The recent immigrant from India then discovered something that state lawmakers had failed to notice: a clerical error prevented the ratification from becoming official after the Senate voted upon it in 1995. The state had never officially notified the US Archivist, the Clarion Ledger reports.
Batra immediately informed Ken Sullivan, an anatomical material specialist for UMC’s body donation program, of his discovery – and Sullivan conducted further research to confirm his colleague’s findings.
“What an amendment to have an error in filing,” Dick Molpus, former Mississippi secretary of state, told the Clarion Ledger. “Thanks to Ken Sullivan for being a good citizen in bringing this oversight to light, so it can be corrected.”

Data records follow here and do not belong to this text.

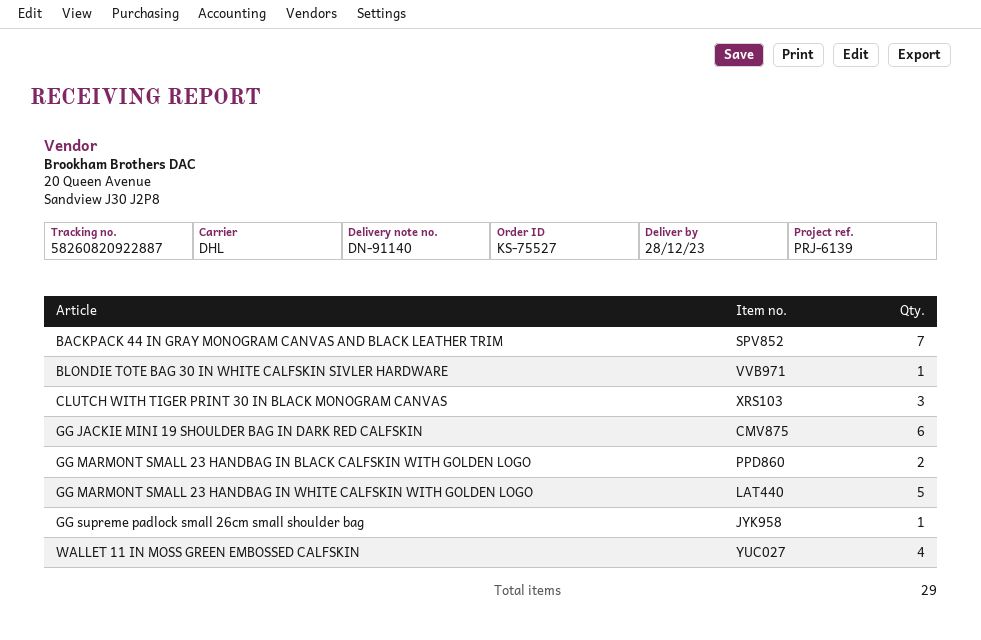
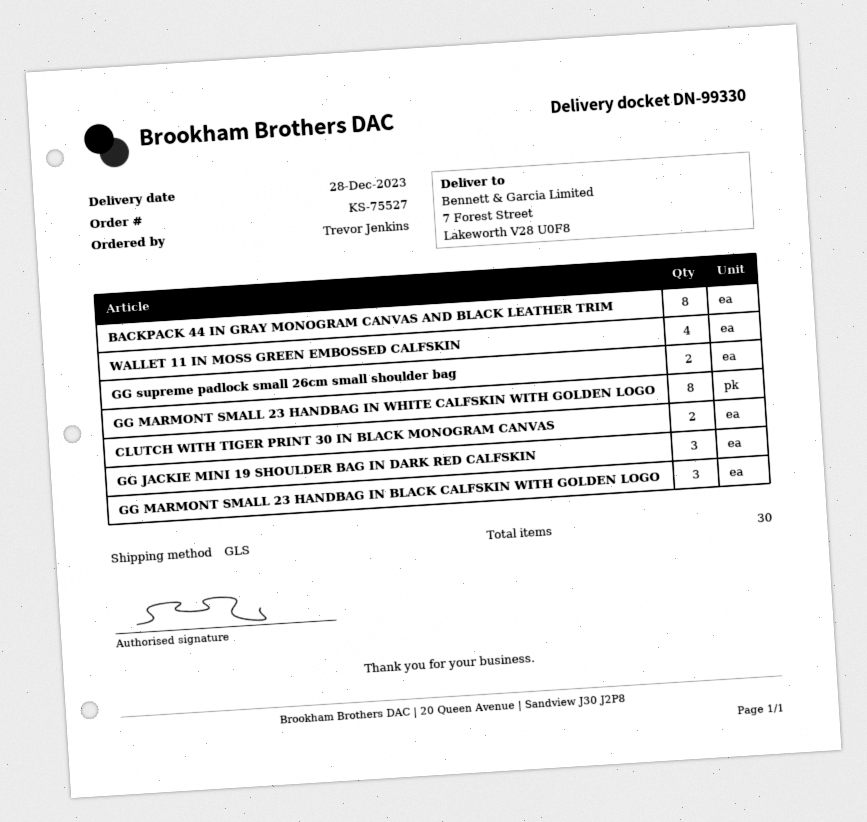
delivery note number: DN-91140 -> DN-99330
shipping method: DHL -> GLS
BACKPACK 44 IN GRAY MONOGRAM CANVAS AND BLACK LEATHER TRIM: 7 -> 8
BLONDIE TOTE BAG 30 IN WHITE CALFSKIN SIVLER HARDWARE: 1 -> none
CLUTCH WITH TIGER PRINT 30 IN BLACK MONOGRAM CANVAS: 3 -> 2
GG JACKIE MINI 19 SHOULDER BAG IN DARK RED CALFSKIN: 6 -> 3
GG MARMONT SMALL 23 HANDBAG IN BLACK CALFSKIN WITH GOLDEN LOGO: 2 -> 3
GG MARMONT SMALL 23 HANDBAG IN WHITE CALFSKIN WITH GOLDEN LOGO: 5 -> 8
GG supreme padlock small 26cm small shoulder bag: 1 -> 2
total quantity: 29 -> 30

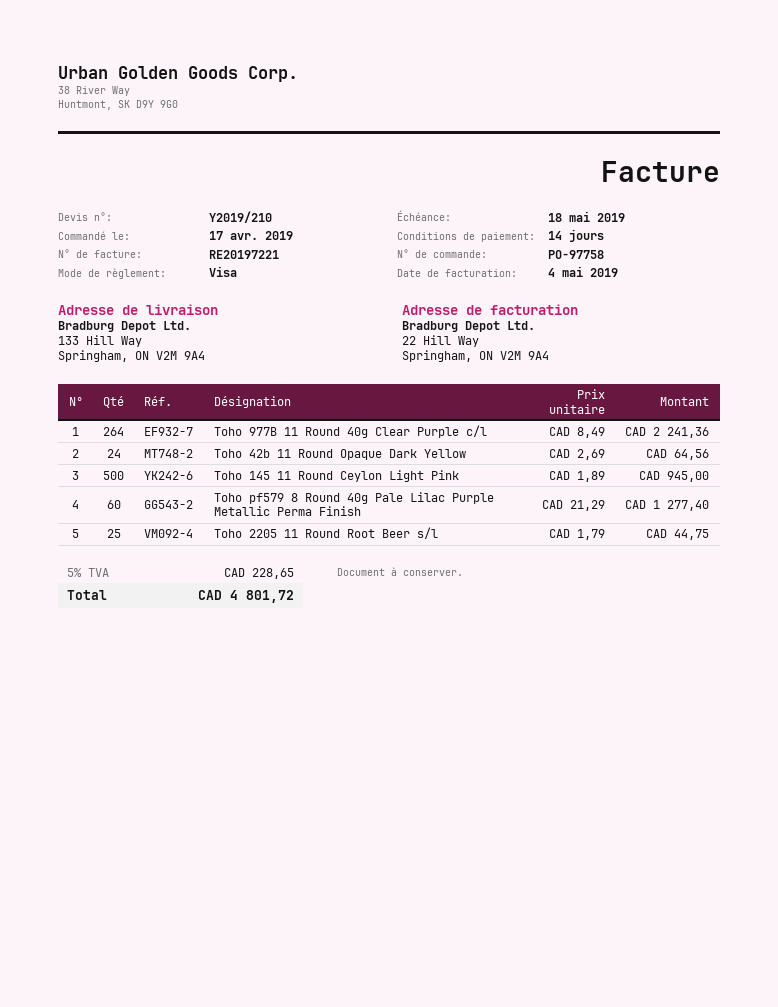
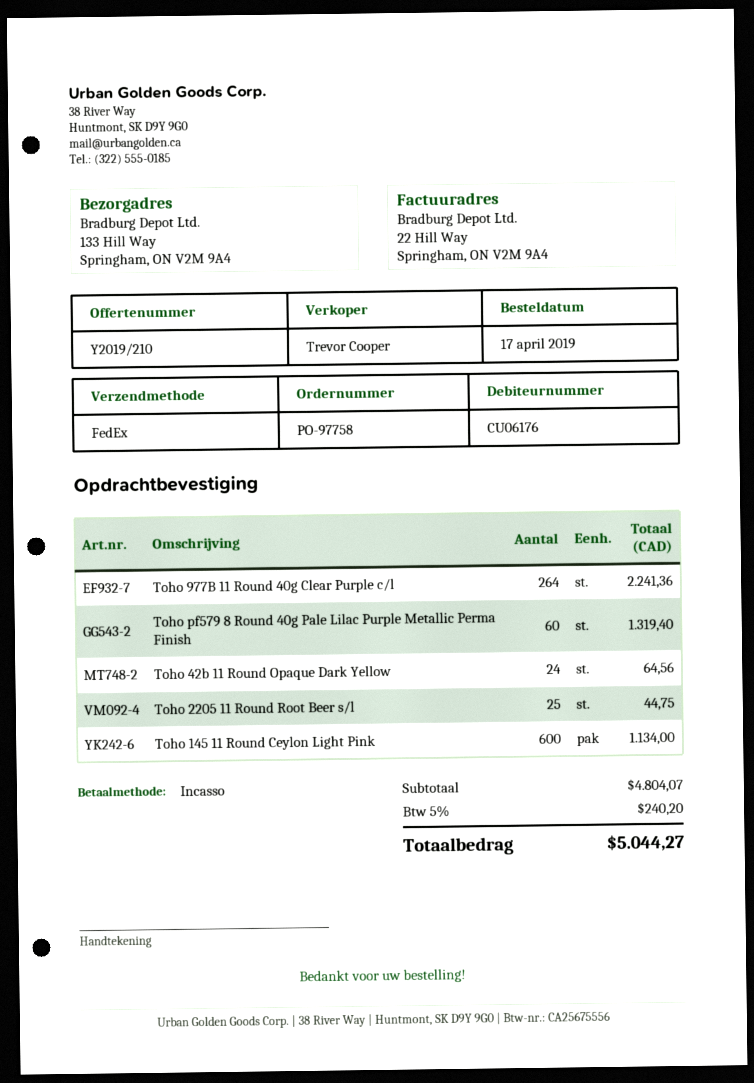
payment method: Visa -> direct debit
Toho 145 11 Round Ceylon Light Pink: 500 for 945.00 -> 600 for 1134.00
Toho pf579 8 Round 40g Pale Lilac Purple Metallic Perma Finish: 60 for 1277.40 -> 60 for 1319.40
tax: 5% = 228.65 -> 5% = 240.20
total: 4801.72 -> 5044.27

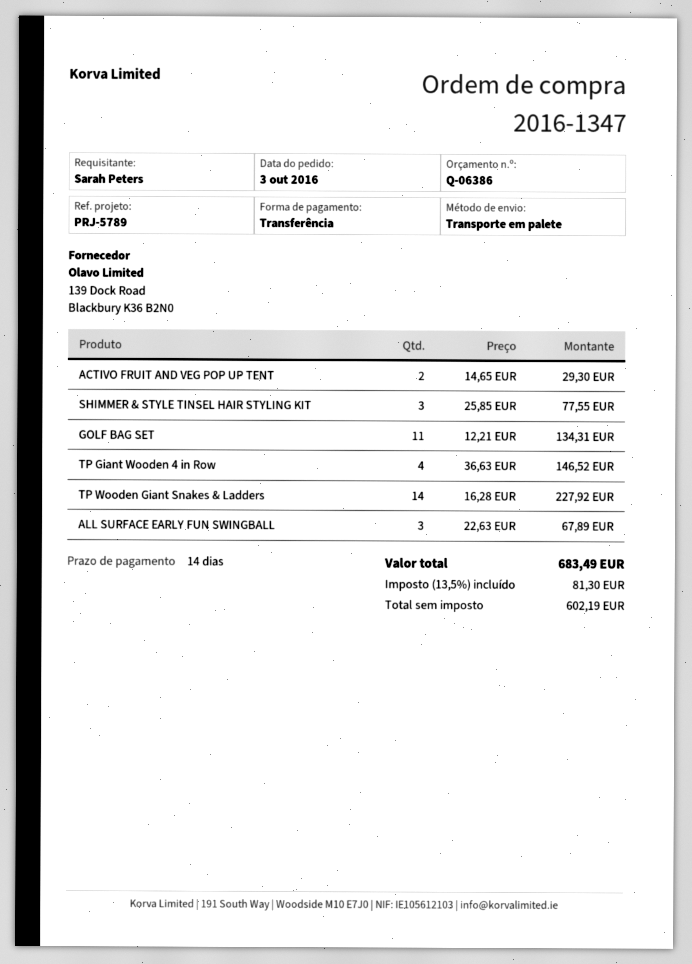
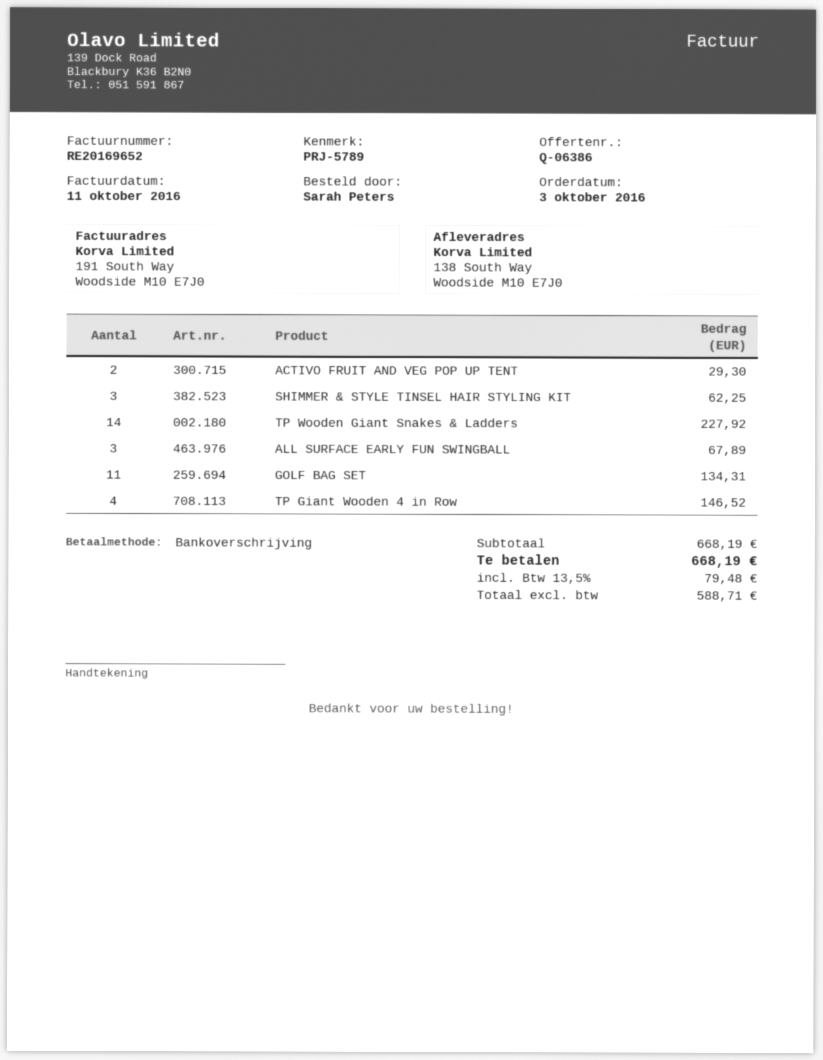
SHIMMER & STYLE TINSEL HAIR STYLING KIT: 3 for 77.55 -> 3 for 62.25
net: 602.19 -> 588.71
tax: 13.5% = 81.30 -> 13.5% = 79.48
total: 683.49 -> 668.19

In the months since Batra noticed the error in November, the state has worked towards completing the paperwork to officially ban slavery. The Office of the Federal Register received a copy of the resolution on Jan. 30, and the state officially ratified the Thirteenth Amendment on Feb. 7.
“We’re very deliberate in our state. We finally got it right,” Charles Barth, director of the Federal Register, told the Clarion Ledger.
“Now it’s officially filed and recorded.”
The move is long overdue: 36 US states had already ratified the amendment when it was adopted in 1865 and most other states added their votes in the late 1800s. Kentucky ratified the amendment in 1976, after having rejected it in 1865.
But even though all US states have been opposed to the use of slavery for decades, Mississippi did not officially ban the use of slavery and involuntary servitude until the year 2013.
“It was long overdue,” Mississippi Secretary of State Delbert Hosemann said after the final papers were filed this month.
And 150 years after the passage of the Thirteenth Amendment, Americans can finally rest assured that every state has agreed to it.